I bought one of their vises couple years ago.  They are nice and much cheaper than a Wilton.


----------



## joshua43214 (Dec 31, 2015)

hmmm.
I've been looking for a new vise.
That looks pretty nice


----------



## johnnyc14 (Dec 31, 2015)

I've been meaning to make a set of soft jaws for bench vise use and now that I have a new vise and a few days off work it seemed to be the right time for this project. I had a length of 1/2" by 1.5" 6061 bar stock in my scrap bin and started with that.

I cut 2 jaw pieces just slightly longer than the 6.5" finished length in the band saw. I used a 45 degree carbide end mill to machine 1 horizontal groove and 3 vertical grooves to .160" depth.







I located and drilled the holes for the 5/16" fasteners and counter bore them to a depth of .300" with a 5/8" end mill.

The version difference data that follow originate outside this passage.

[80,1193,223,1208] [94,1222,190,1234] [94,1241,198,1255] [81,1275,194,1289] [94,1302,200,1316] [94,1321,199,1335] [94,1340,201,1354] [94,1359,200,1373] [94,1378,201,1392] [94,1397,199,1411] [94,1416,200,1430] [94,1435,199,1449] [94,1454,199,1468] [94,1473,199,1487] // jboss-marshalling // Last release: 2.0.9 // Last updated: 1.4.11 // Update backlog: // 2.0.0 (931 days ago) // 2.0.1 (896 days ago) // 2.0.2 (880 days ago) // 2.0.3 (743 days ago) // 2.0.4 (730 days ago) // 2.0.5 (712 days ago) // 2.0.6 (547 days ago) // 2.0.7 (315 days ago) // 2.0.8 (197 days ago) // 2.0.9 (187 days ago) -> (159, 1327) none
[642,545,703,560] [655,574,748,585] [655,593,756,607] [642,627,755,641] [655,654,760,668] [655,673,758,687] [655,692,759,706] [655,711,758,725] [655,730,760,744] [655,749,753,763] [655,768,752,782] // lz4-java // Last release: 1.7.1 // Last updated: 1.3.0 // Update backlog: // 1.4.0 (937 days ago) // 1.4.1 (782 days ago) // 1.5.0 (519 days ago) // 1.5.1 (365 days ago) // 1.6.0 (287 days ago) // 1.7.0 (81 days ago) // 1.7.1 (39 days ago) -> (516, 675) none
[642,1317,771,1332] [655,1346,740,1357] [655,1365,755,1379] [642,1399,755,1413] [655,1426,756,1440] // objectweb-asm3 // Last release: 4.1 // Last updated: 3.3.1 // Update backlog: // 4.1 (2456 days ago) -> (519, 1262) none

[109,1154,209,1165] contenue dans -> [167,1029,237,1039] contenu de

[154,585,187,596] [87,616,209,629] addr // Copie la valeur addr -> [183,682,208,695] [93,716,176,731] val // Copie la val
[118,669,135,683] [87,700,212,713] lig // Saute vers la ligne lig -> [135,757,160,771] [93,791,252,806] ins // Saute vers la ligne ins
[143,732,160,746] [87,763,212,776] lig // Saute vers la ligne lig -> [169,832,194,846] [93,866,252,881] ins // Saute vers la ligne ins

I put the jaws face to face in the vise and reduced the height to 1.25" and cut a bevel around the outside edges.







They turned out well.


----------



## middle.road (Dec 31, 2015)

Sweet. Quite a bit of difference -eh?


----------



## wawoodman (Dec 31, 2015)

I'd be afraid to use a vise that nice! At least until it had its first oopsie.

But on another subject you mentioned: the 45 degree end mill. I was under the impression that they didn't work well for V-grooving, because the middle wouldn't cut as well as the outside edge. I thought that the preferred way was to use a regular end mill, with either the head or the work tilted. Have I been wrong, all along?


----------



## stupoty (Dec 31, 2015)

The Lower jaws for holding round stuff look good, do they work well? 

Stuart


----------



## johnnyc14 (Dec 31, 2015)

wawoodman said:


> I'd be afraid to use a vise that nice! At least until it had its first oopsie.
> 
> But on another subject you mentioned: the 45 degree end mill. I was under the impression that they didn't work well for V-grooving, because the middle wouldn't cut as well as the outside edge. I thought that the preferred way was to use a regular end mill, with either the head or the work tilted. Have I been wrong, all along?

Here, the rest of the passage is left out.